Visual improvement of skin and nails after treatment with ixekizumab (IXE) or guselkumab (GUS). (a) IXE patient 1 had a baseline Psoriasis Area and Severity Index (PASI) of 27·4 and achieved 86% and 98% improvement after 12 and 24 weeks of IXE, respectively. GUS patient 2 had a baseline PASI of 33·8 and achieved 89% and 98% improvement after 12 and 24 weeks of GUS, respectively. (b) IXE patient 3 had a baseline PASI of 13·7 and achieved 93% and 96% improvement after 12 and 24 weeks of IXE, respectively. GUS patient 4 had a baseline PASI of 15·0 and achieved 89% and 100% improvement after 12 and 24 weeks of GUS, respectively. Percentage PASI improvements for patients 1, 2, 3 and 4 are shown in Table S1 (see Supporting Information). (c) Patient scores on the Physician’s Global Assessment of Fingernail psoriasis (PGA‐F) were 3 at baseline and 1 after 24 weeks of IXE.

Figure 5

Comparison of the speed of improvement in clinical and patient‐reported outcomes. (a) Median percentage improvement from baseline in Psoriasis Area and Severity Index (PASI). Data are shown as the median percentage with interquartile range. Modified baseline observation carried forward was used for missing data. Dashed lines mark 50%, 75%, 90% and 100% thresholds for improvement in PASI. (b) Median time to first achievement of PASI 50/75/90/100, Dermatology Life Quality Index (DLQI) of 0 or 1 and itch numerical rating scale (NRS) score of 0. Data are shown as the median (95% confidence interval) and were determined using Kaplan–Meier analyses. The intention‐to‐treat population was used for all analyses except for itch NRS score of 0, which used the intention to treat with baseline Itch NRS > 0. P ≤ 0·001 for each pair of medians compared in panel (b) based on adjusted log‐rank test stratified by treatment. GUS, guselkumab; IXE, ixekizumab.

Figure 6

Cumulative benefit of ixekizumab (IXE) vs. guselkumab (GUS) for clinical and patient‐reported outcomes.

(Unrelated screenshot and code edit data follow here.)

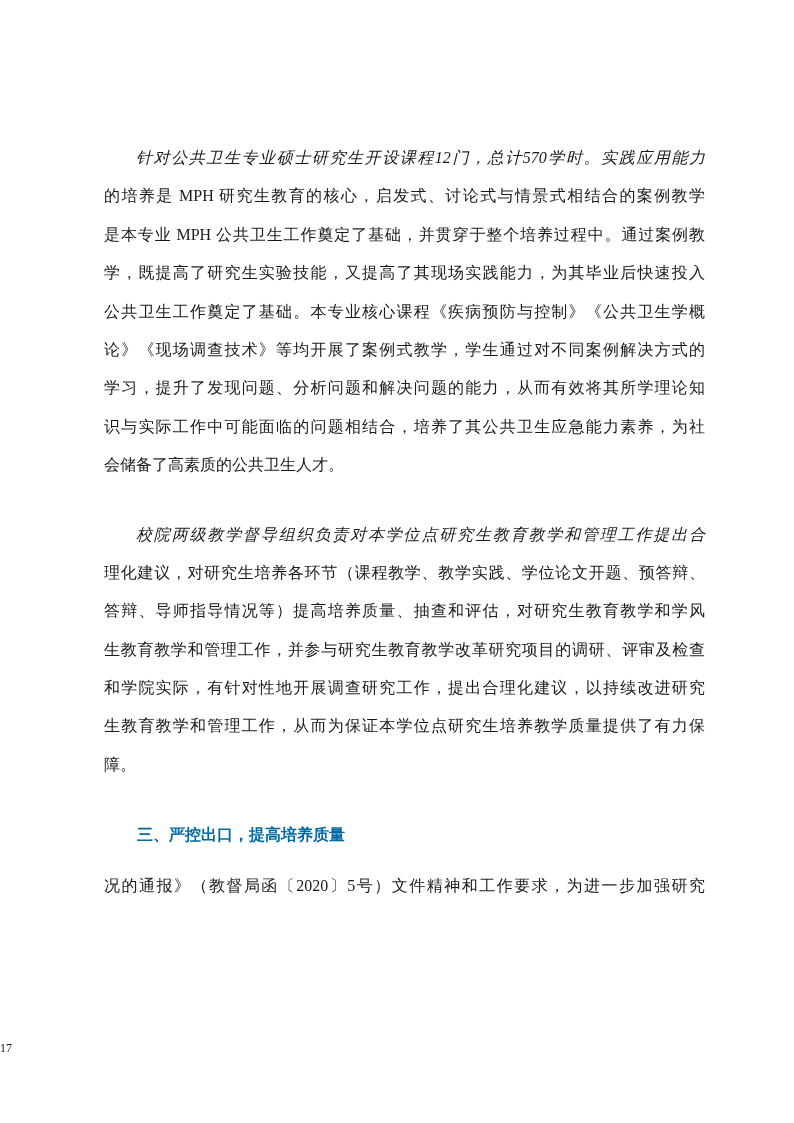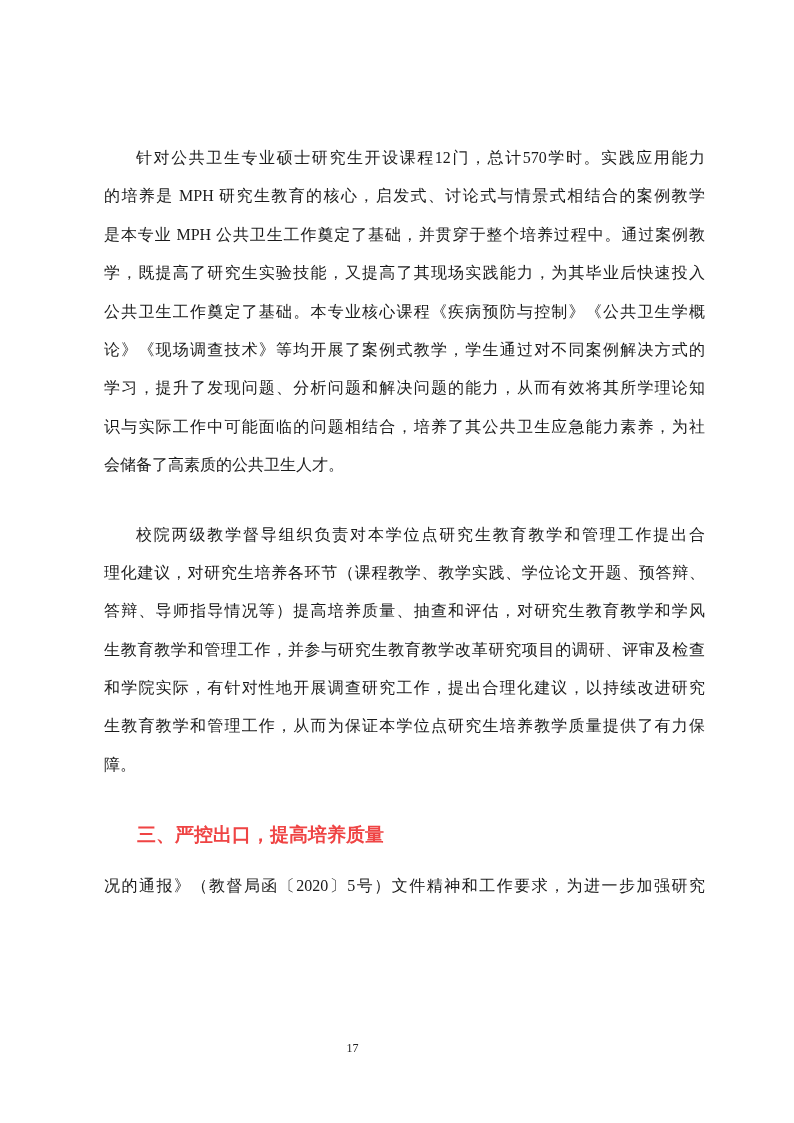"针对公共卫生专业硕士研究生开设课程12门，总计570学时。实践应用能力" .line.first { font-style: none -> italic }
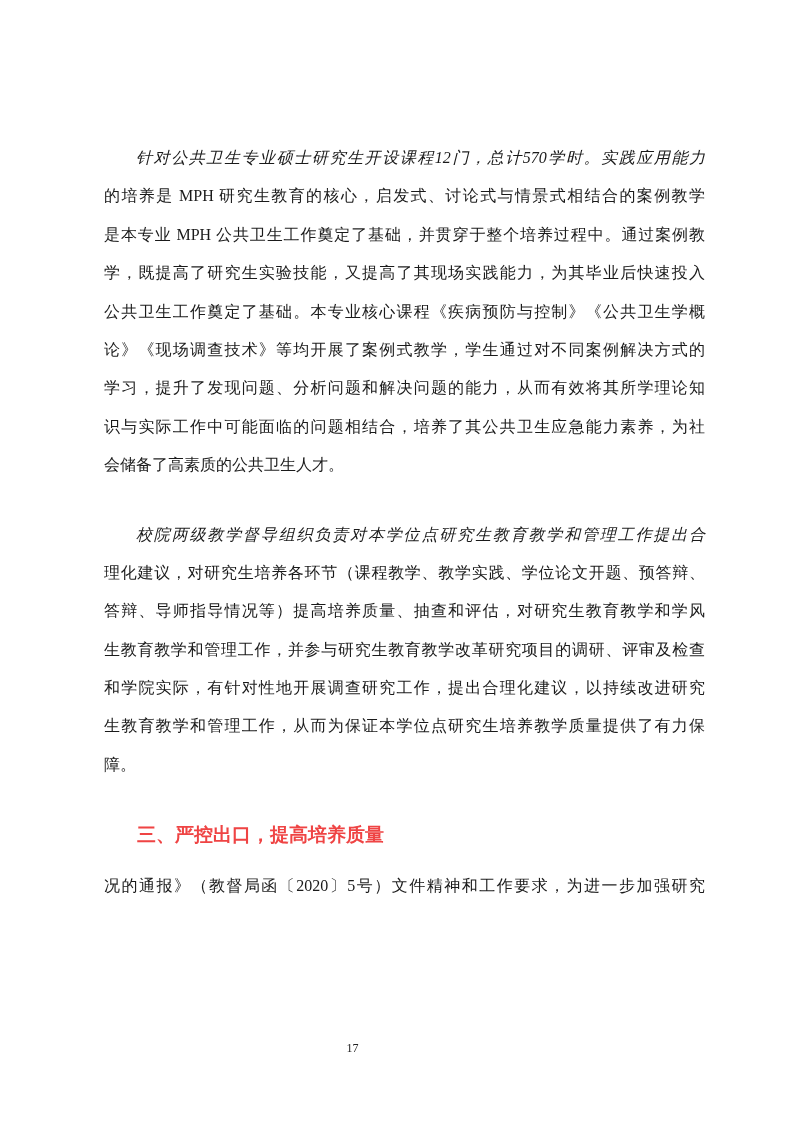"三、严控出口，提高培养质量" .heading { color: #ef4444 -> #0369a1; font-size: 19px -> 16px }
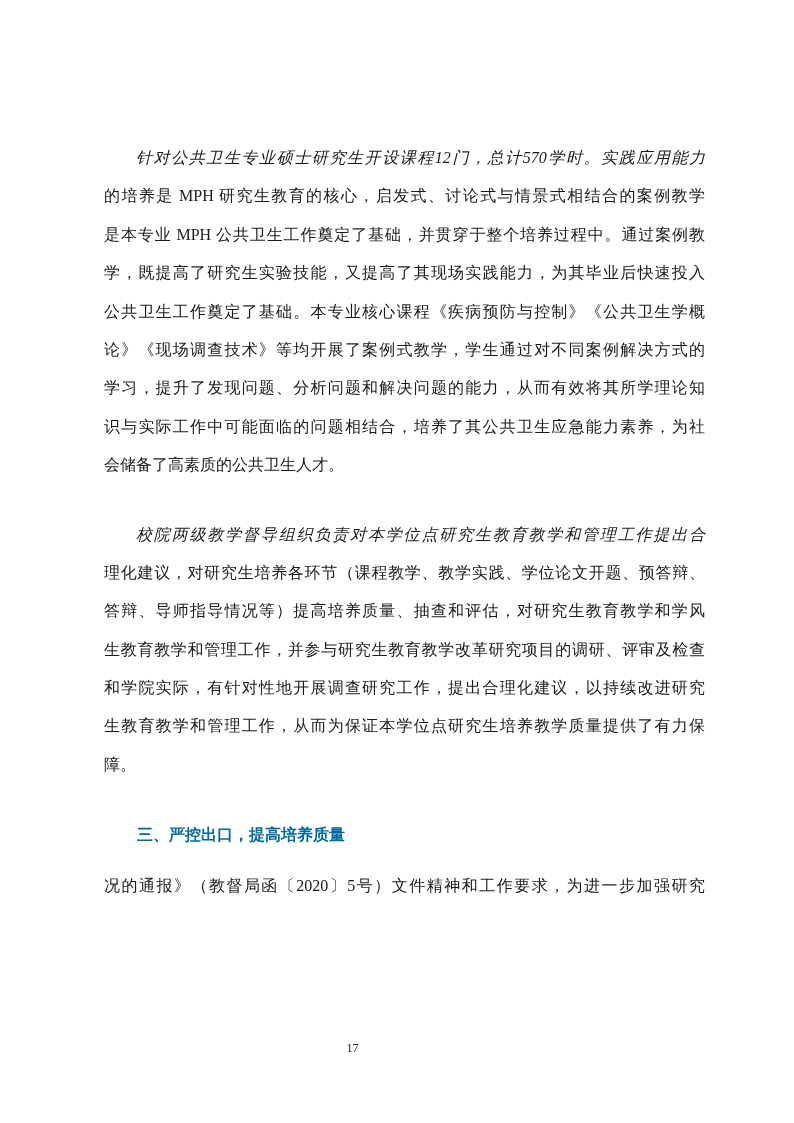"17" .page-number { text-align: center -> left }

Cumulative days of the indicated response over the 24‐week study for 100% and ≥ 90% Psoriasis Area and Severity Index (PASI) improvement, DLQI of 0 or 1, and itch numerical rating scale (NRS) score of 0 for IXE vs. GUS treatments. Data are shown as the least squares mean for normalized area‐under‐the‐curve measurements, with 100% representing the maximum area for each measure, multiplied by the 168‐day study duration. Error bars show 95% confidence intervals. ***P < 0·001, **P < 0·01, *P < 0·05 vs. GUS. P‐values were calculated using ancova analysis after adjusting for baseline scores and pooled sites.

Figure 7

Effect of period (42‐day intervals) of achievement of first 100% improvement in Psoriasis Area and Severity Index (PASI 100) on cumulative benefit for Dermatology Life Quality Index (DLQI) of 0 or 1, regardless of drug. Days from randomization to first achieved PASI 100 vs. cumulative days of DLQI score of 0 or 1 over the 24‐week study. The data are shown as the least squares mean for normalized area‐under‐the‐curve measurements, with 100% representing the maximum area for each measure, multiplied by the 168‐day study duration. Error bars show 95% confidence intervals. ^# P < 0·05 vs. 85–126 days; ^† P < 0·01 vs. 127‐184 days; ^‡ P < 0·001 vs. No PASI 100. P‐values were calculated using ancova analysis after adjusting for baseline scores and pooled sites.